With such an informative agenda, I’d be writing a small book if I tried to cover all the content, so I’ll focus on the client visit to KidZania. KidZania is a global organization with franchises in Mexico. It is opening its third office there by June, which we were able to visit. KidZania is focused on creating a live learning experience for kids that allows them to role-play adult activities including working different jobs, spending money, and even learning how to drive a miniature car after acquiring a permit. The facility is Disney-like, but better because adults are not allowed inside. ManpowerGroup also has its first job agency within KidZania, so kids can assess their skills and search for jobs available on computers.

ManpowerGroup Solutions began providing RPO services to KidZania in 2010 after the client was searching for an agile vendor that could provide a flexible workforce solution with a focus on talent. The client stated the following three primary objectives of which ManpowerGroup has exceeded its expectations:

  • Find the right candidates fast
  • Reduce time / cost of recruitment, including quickly scaling up and down to meet hiring needs
  • Create the right culture among kids, parents, and collaborators.

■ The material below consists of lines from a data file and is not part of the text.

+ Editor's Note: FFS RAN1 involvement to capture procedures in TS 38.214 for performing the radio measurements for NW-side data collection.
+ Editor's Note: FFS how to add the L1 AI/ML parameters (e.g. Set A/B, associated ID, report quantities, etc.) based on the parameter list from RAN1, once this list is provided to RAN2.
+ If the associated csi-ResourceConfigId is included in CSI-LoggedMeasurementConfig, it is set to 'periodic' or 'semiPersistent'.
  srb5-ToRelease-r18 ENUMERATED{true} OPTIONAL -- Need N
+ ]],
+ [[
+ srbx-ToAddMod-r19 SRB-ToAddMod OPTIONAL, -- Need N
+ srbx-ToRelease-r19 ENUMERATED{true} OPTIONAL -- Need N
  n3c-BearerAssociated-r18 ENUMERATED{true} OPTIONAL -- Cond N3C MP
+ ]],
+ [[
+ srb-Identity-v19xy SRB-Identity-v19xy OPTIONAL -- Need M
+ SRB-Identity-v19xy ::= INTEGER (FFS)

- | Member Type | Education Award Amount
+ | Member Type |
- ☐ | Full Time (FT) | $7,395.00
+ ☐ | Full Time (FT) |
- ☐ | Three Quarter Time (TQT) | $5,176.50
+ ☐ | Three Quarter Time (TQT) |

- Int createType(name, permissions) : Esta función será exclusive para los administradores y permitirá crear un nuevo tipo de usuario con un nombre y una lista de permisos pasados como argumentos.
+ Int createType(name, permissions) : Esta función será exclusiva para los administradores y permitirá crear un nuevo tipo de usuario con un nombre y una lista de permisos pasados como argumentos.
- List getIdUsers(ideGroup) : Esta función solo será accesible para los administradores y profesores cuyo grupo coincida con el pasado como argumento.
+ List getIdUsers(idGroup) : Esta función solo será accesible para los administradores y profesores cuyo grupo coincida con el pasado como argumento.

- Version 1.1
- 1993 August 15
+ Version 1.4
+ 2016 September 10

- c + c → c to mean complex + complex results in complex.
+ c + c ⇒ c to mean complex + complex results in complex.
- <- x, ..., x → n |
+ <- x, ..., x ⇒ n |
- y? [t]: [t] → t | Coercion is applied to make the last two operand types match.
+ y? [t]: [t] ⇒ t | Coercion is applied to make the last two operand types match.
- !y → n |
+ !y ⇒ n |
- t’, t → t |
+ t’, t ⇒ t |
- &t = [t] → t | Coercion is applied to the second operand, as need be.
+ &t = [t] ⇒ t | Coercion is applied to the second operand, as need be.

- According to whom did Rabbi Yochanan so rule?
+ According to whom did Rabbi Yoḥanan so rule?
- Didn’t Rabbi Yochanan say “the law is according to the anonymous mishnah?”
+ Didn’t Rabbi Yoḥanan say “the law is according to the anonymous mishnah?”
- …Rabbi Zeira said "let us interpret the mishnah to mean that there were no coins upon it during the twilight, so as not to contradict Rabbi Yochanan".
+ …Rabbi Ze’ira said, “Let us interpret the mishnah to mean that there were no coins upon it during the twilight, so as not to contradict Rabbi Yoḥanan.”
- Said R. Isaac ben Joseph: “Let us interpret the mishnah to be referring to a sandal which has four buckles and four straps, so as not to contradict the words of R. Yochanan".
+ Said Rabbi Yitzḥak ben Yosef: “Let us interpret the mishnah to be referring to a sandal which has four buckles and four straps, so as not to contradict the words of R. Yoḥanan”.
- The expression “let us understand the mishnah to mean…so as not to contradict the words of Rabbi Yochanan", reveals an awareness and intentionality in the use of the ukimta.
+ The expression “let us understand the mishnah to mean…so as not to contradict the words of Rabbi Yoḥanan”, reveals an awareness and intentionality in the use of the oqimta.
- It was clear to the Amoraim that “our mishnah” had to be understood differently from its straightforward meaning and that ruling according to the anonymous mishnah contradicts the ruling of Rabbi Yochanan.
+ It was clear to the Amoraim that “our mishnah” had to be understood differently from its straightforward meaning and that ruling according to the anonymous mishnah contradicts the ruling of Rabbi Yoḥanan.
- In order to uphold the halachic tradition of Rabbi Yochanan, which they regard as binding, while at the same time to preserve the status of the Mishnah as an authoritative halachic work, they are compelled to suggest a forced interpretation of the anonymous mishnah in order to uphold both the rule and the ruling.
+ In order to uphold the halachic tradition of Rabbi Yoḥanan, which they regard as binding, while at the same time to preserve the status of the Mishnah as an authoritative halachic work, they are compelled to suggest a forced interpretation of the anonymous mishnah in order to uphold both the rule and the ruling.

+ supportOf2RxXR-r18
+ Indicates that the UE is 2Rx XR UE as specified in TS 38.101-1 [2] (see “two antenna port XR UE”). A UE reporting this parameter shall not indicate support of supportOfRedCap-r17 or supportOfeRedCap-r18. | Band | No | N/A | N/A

I’ll revisit the Latin America market in a future blog, but for now I will say that although Mexico had one of its biggest recessions in 2008 – 2009, it has made a quick recovery, and is expected to create ~1.2m jobs this year. Mexico is about more than just outsourcing for labor arbitrage; it is about outsourcing for job skills where more than 100,000 engineers and technicians graduate every year from science and technology programs. Just last month, for example, Volkswagen’s Audi luxury-car unit announced that it will open its first North American factory in Mexico.

ManpowerGroup has more than 2,000 clients in MeCA and is present in 10 countries in South America. RPO is provided to both Mexican headquartered clients and U.S. MNCs with hiring needs in Mexico.